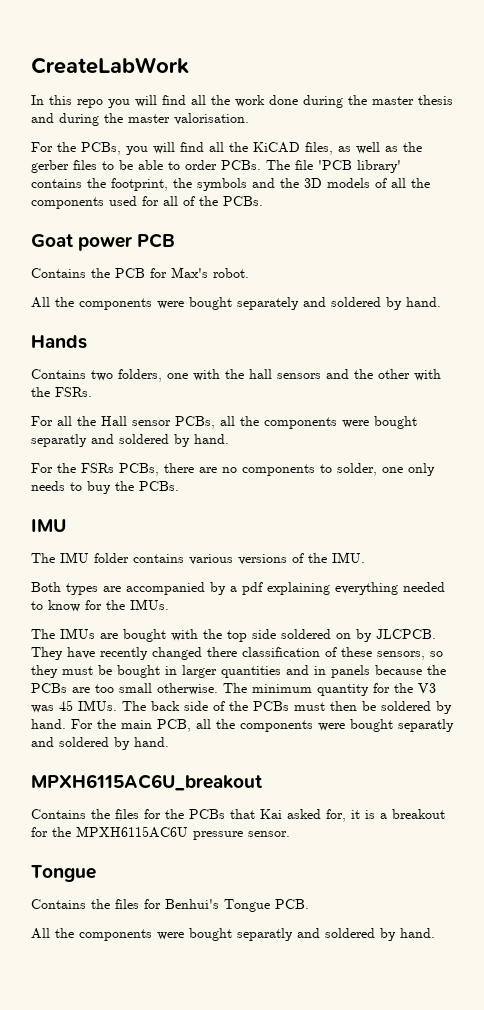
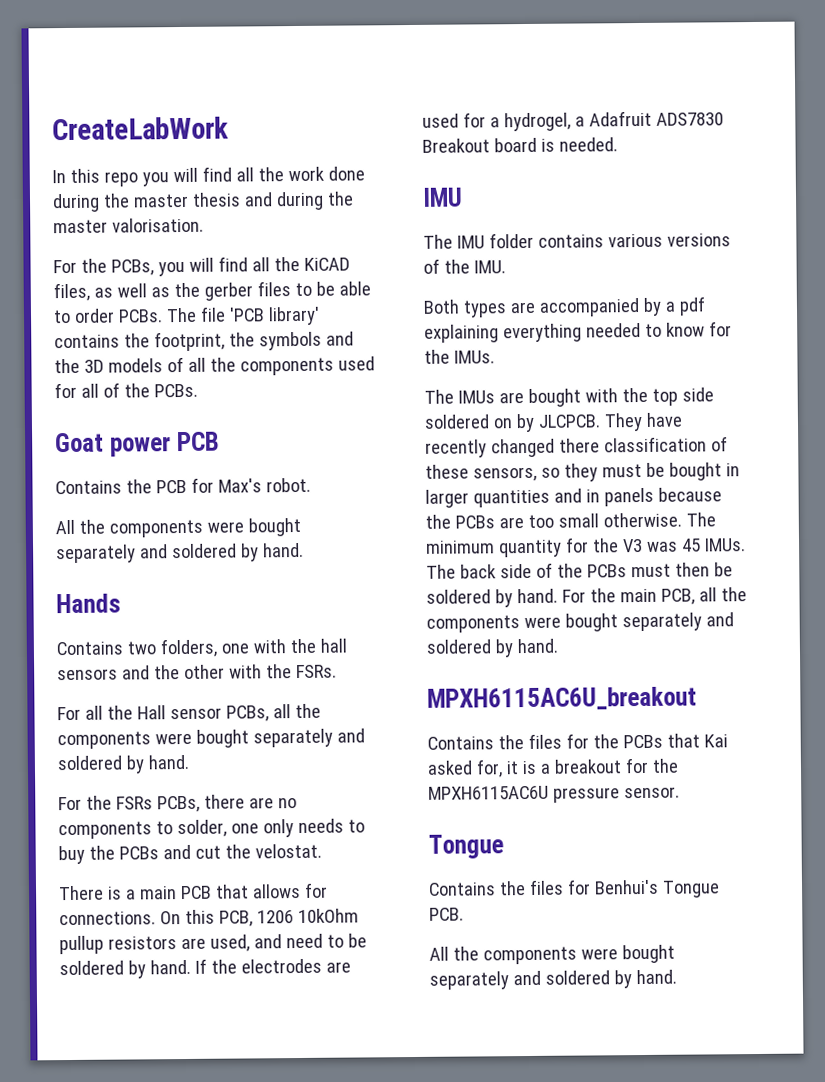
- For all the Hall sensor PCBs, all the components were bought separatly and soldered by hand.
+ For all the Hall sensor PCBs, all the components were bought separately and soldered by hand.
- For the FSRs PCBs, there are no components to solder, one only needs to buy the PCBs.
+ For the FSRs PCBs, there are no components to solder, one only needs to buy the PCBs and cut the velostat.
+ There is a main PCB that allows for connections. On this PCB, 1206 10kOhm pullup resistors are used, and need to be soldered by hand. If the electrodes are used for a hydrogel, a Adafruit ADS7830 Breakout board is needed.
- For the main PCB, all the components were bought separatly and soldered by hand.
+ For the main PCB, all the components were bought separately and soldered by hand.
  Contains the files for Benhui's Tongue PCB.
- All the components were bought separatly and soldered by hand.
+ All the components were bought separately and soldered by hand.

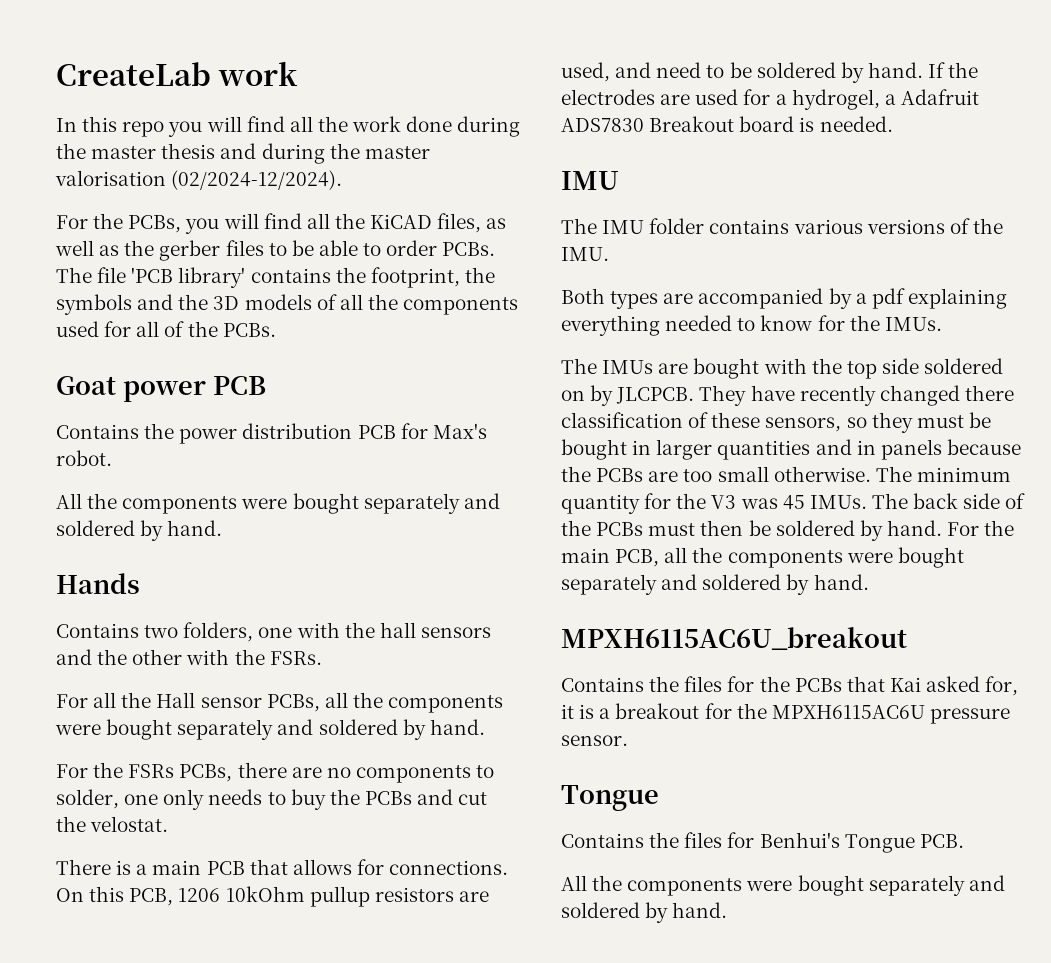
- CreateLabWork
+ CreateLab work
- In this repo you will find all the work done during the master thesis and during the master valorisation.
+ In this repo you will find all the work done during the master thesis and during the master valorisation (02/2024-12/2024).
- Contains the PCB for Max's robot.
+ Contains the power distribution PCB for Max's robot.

[REQUIREMENT] Pull every line containing "this" out of the entries.

[YOUR SOLUTION]
+ There is a main PCB that allows for connections. On this PCB, 1206 10kOhm pullup resistors are used, and need to be soldered by hand. If the electrodes are used for a hydrogel, a Adafruit ADS7830 Breakout board is needed.
- In this repo you will find all the work done during the master thesis and during the master valorisation.
+ In this repo you will find all the work done during the master thesis and during the master valorisation (02/2024-12/2024).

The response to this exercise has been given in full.